• [WHAT IS NEEDED]
Pull every "this" line out of the data below.

• [SUPPLIED RECORDS]
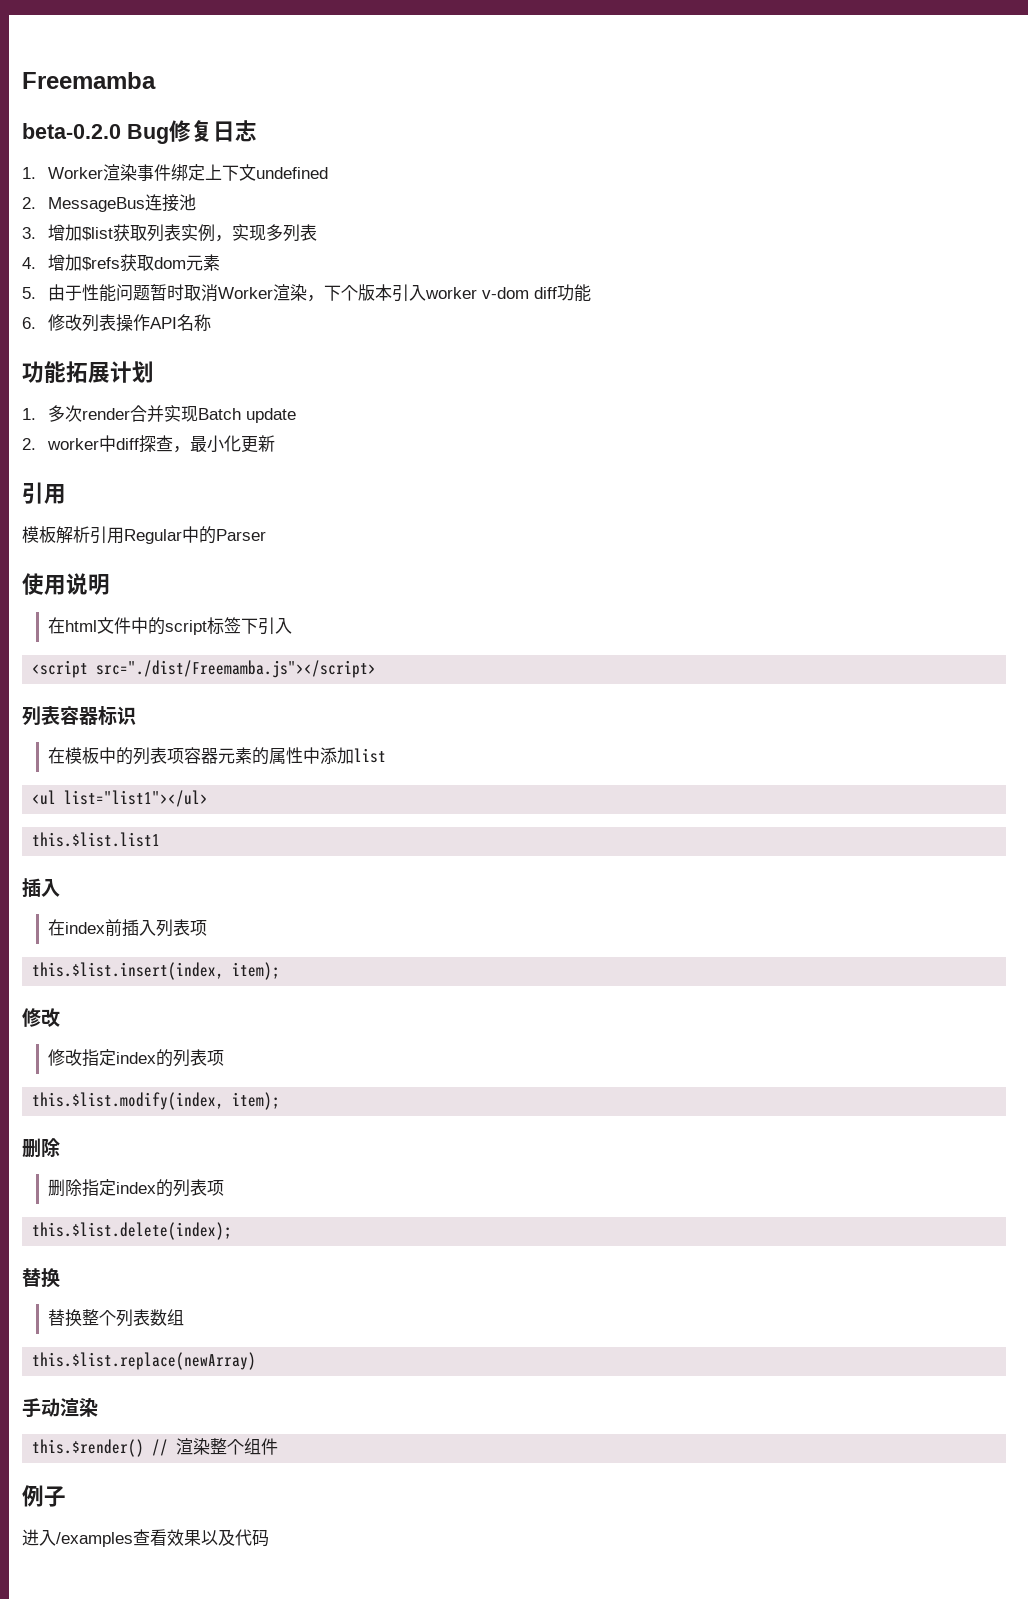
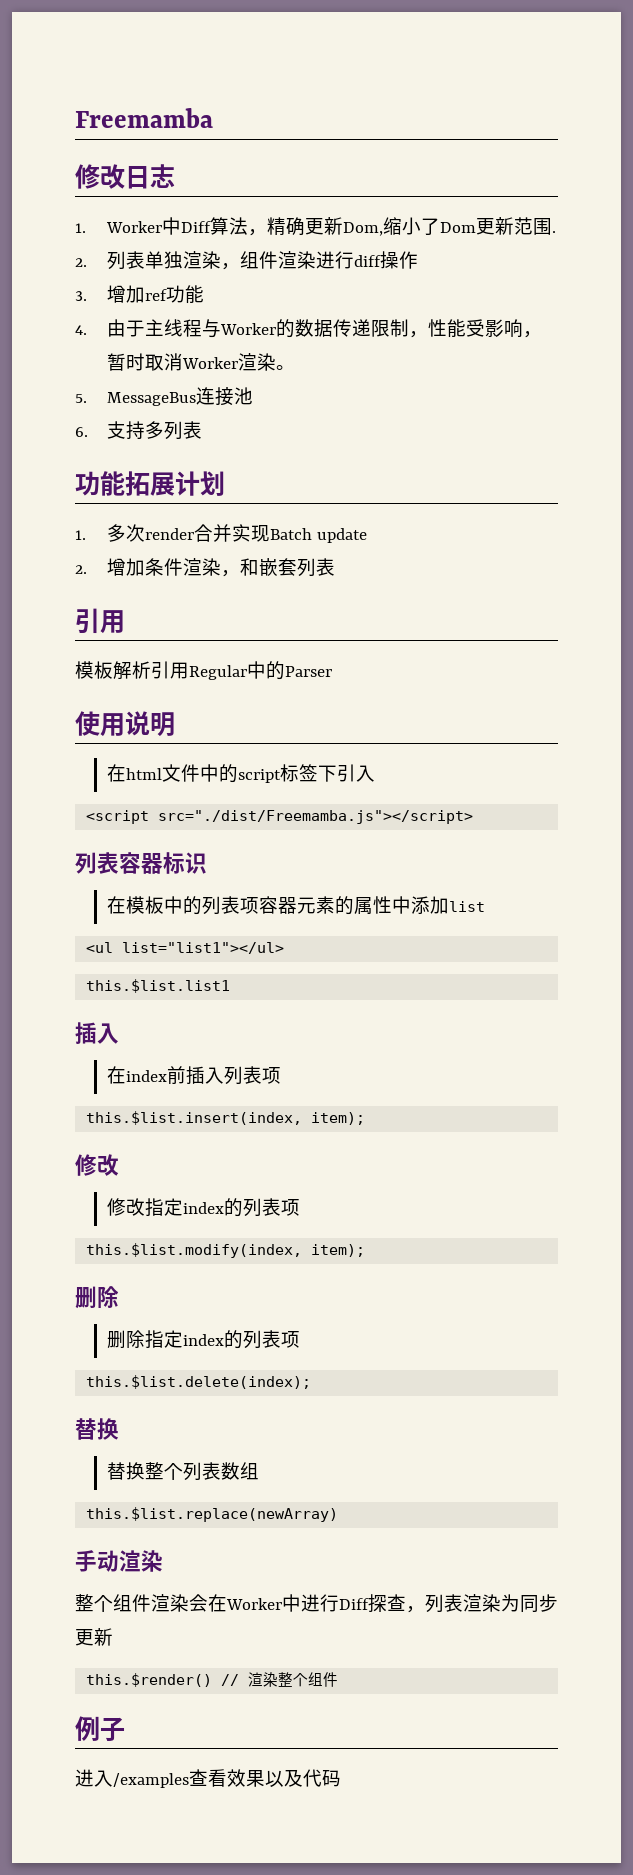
[22,120,213,144] beta-0.2.0 Bug修复 -> [75,164,125,189] 修改
[103,164,329,181] [22,194,197,212] [22,224,318,242] [22,254,221,272] [22,284,592,302] [22,314,212,332] 渲染事件绑定上下文undefined // 2. MessageBus连接池 // 3.增加$list获取列表实例，实现多列表 // 4.增加$refs获取dom元素 // 5.由于性能问题暂时取消Worker渲染，下个版本引入worker v-dom diff功能 // 6.修改列表操作API名称 -> [162,217,557,236] [75,251,419,270] [75,285,205,304] [75,319,543,338] [107,353,296,371] [75,387,254,406] [75,421,203,440] 中Diff算法，精确更新Dom,缩小了Dom更新范围. // 2.列表单独渲染，组件渲染进行diff操作 // 3.增加ref功能 // 4.由于主线程与Worker的数据传递限制，性能受影响，暂时取消Worker渲染。 // 5. MessageBus连接池 // 6.支持多列表
[47,435,276,453] worker中diff探查，最小化更新 -> [107,558,336,577] 增加条件渲染，和嵌套列表
(98, 1407) none -> [75,1594,558,1613] [75,1628,113,1646] // 整个组件渲染会在Worker中进行Diff探查，列表渲染为同步更新

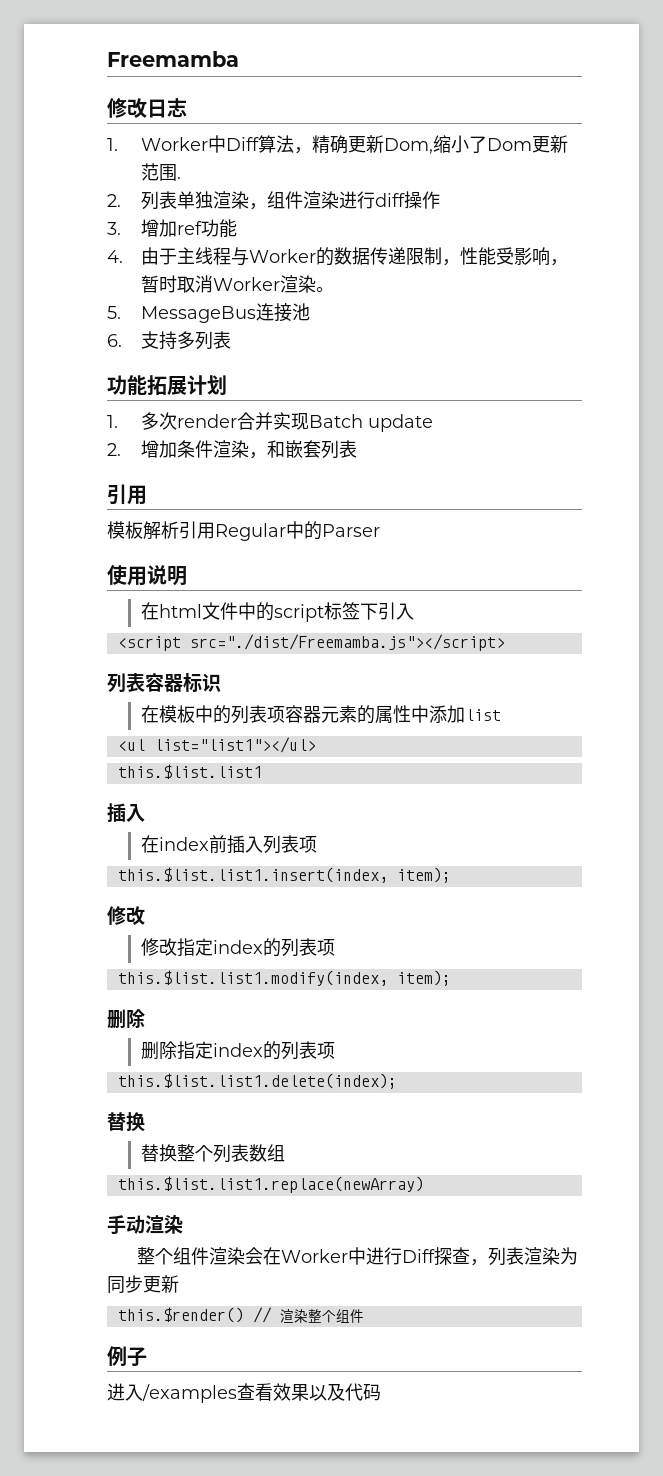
[86,1111,303,1125] this.$list.insert(index, -> [117,867,388,883] this.$list.list1.insert(index,
[86,1243,303,1258] this.$list.modify(index, -> [117,970,388,986] this.$list.list1.modify(index,
[86,1375,312,1389] this.$list.delete(index); -> [117,1073,397,1089] this.$list.list1.delete(index);
[86,1507,339,1522] this.$list.replace(newArray) -> [117,1176,424,1193] this.$list.list1.replace(newArray)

• [RESPONSE BELOW]
[86,1111,303,1125] this.$list.insert(index, -> [117,867,388,883] this.$list.list1.insert(index,
[86,1243,303,1258] this.$list.modify(index, -> [117,970,388,986] this.$list.list1.modify(index,
[86,1375,312,1389] this.$list.delete(index); -> [117,1073,397,1089] this.$list.list1.delete(index);
[86,1507,339,1522] this.$list.replace(newArray) -> [117,1176,424,1193] this.$list.list1.replace(newArray)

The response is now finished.